Just had a delivery from Turkey earlier than expected, driver said it was busier than normal at Dover but not terrible. Looks like the main impact is on trade with the EU

dpack



Joined: 02 Jul 2005
Posts: 45782
Location: yes
PostPosted: Fri Feb 05, 21 12:12 pm    Post subject: Reply with quote
    

glad some incoming is working

i just shelled out for assorted imported consumables that are in country and a couple of tool things, the 10 tweezer set for a tenner seemed wise, mine are missing or knackered

the kanetsune thread scissors( £35 gulp)were the last ones in the uk
ace forge master, "domestic items" are only part of his output, but they are top quality

good scissors are ace, i have some victorian sheffield ones, about 2.5 inch for cloth work/sewing stuff
the cheap stainless stuff is carp, even fiskars(oh forrin, oh dear)stuff is ok for a while but is not made to be fettled for ever

as i have gone small thing restorer rather than house restorer the tiny tools matter, i dread to think about getting house size stuff at a decent quality and price

as a slight aside, do your skilled folk use top end hand tools as a personal item? shears, scissors etc
i can sort of see a gap in the market for that stuff as the uk does not make most of such things any more if i could source and deliver them

tahir



Joined: 28 Oct 2004
Posts: 45500
Location: Essex
PostPosted: Fri Feb 05, 21 12:45 pm    Post subject: Reply with quote
    

UK factories? Pretty much all the factories that used to work for us now make for the bottom end, scum like BooHoo mainly. So I doubt very much that they're using top quality tools

dpack



Joined: 02 Jul 2005
Posts: 45782
Location: yes
PostPosted: Fri Feb 05, 21 12:46 pm    Post subject: Reply with quote
    

ta

saville row kit

Mistress Rose



Joined: 21 Jul 2011
Posts: 15708

PostPosted: Fri Feb 05, 21 4:26 pm    Post subject: Reply with quote
    

Glad you got one delivery through easily Tahir. I wonder if after this pandemic and the pushing of second hand/preloved to minimise the impact on the environment as well as the problems getting stuff in, there might be a swing to better quality. Some clothes made by me and my mother, good home made quality, are still going strong after 50 years.

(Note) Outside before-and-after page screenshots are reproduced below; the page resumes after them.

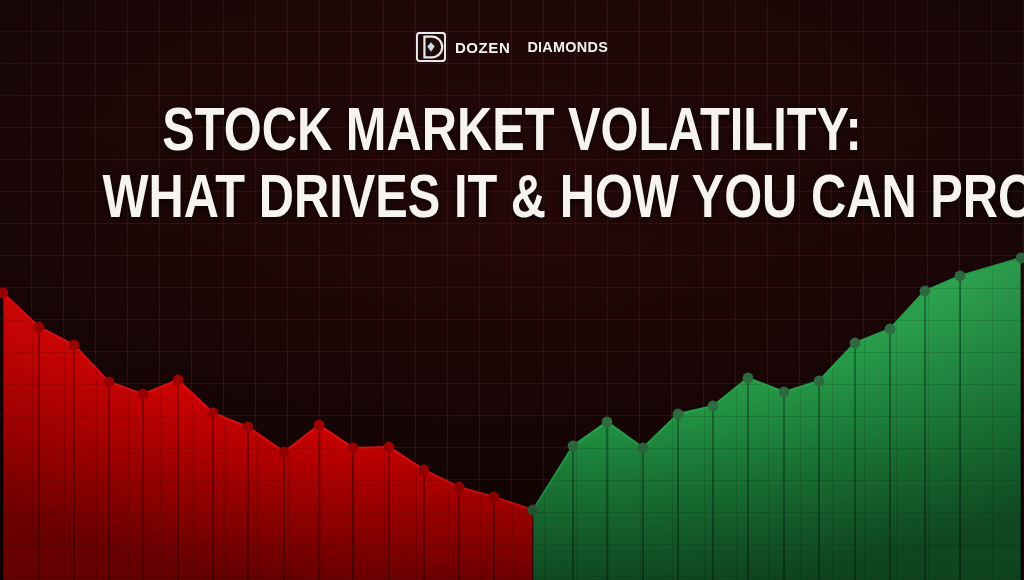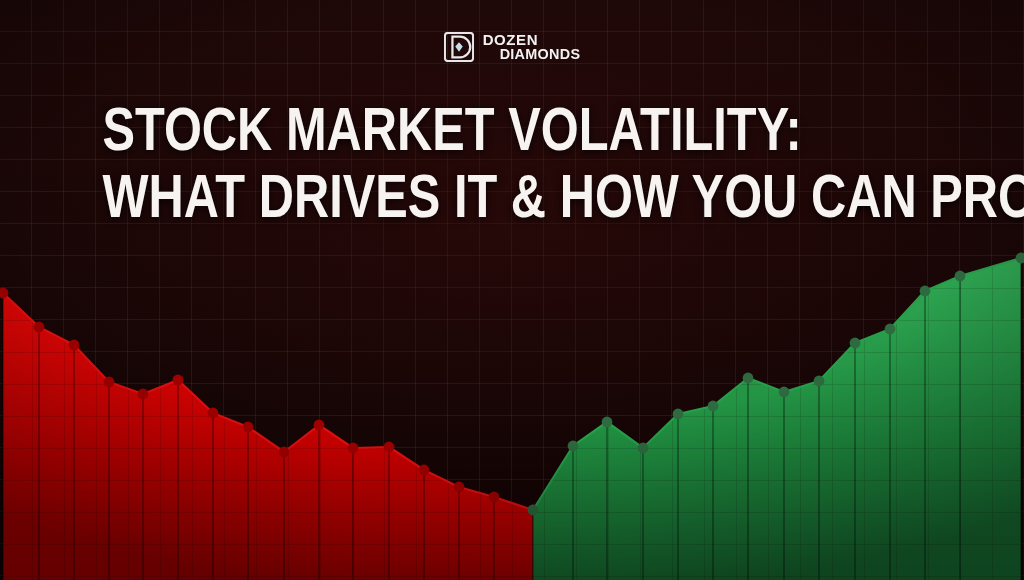--- a/index.html
+++ b/index.html
@@ -61,38 +61,38 @@
     z-index: 5;
   }
   .logo-mark {
     width: 30px;
     height: 30px;
     flex: 0 0 auto;
     display: block;
   }
   .logo-text {
     display: flex;
-    flex-direction: column;
+    flex-direction: row;
     line-height: 1.0;
   }
   .logo-line {
     color: #f2f2f2;
     font-family: "Liberation Sans", sans-serif;
     font-weight: bold;
     font-size: 15px;
     letter-spacing: 0.6px;
   }
   .logo-line.second { font-size: 14.4px; letter-spacing: 0.3px; margin-left: 17px; }
 
   
   .title-block {
     position: absolute;
     left: 0; right: 0;
     top: 100px;
-    text-align: left;
+    text-align: center;
     z-index: 5;
     pointer-events: none;
   }
   .title-line {
     color: #f6f3f0;
     font-family: "Liberation Sans Narrow", "Liberation Sans", sans-serif;
     font-weight: bold;
     font-size: 62px;
     line-height: 0.96;
     letter-spacing: 0px;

Dpack, there is always interest in old woodworking tools, things like bill hooks and other similar sort of things. If we can we always get Elwells as they are good quality and although pretty old, work beautifully. Not sure you would get the sort of mark up you would like as most woodland and craftsmen don't earn much, but if you got them for free or virtually nothing, might be worth while.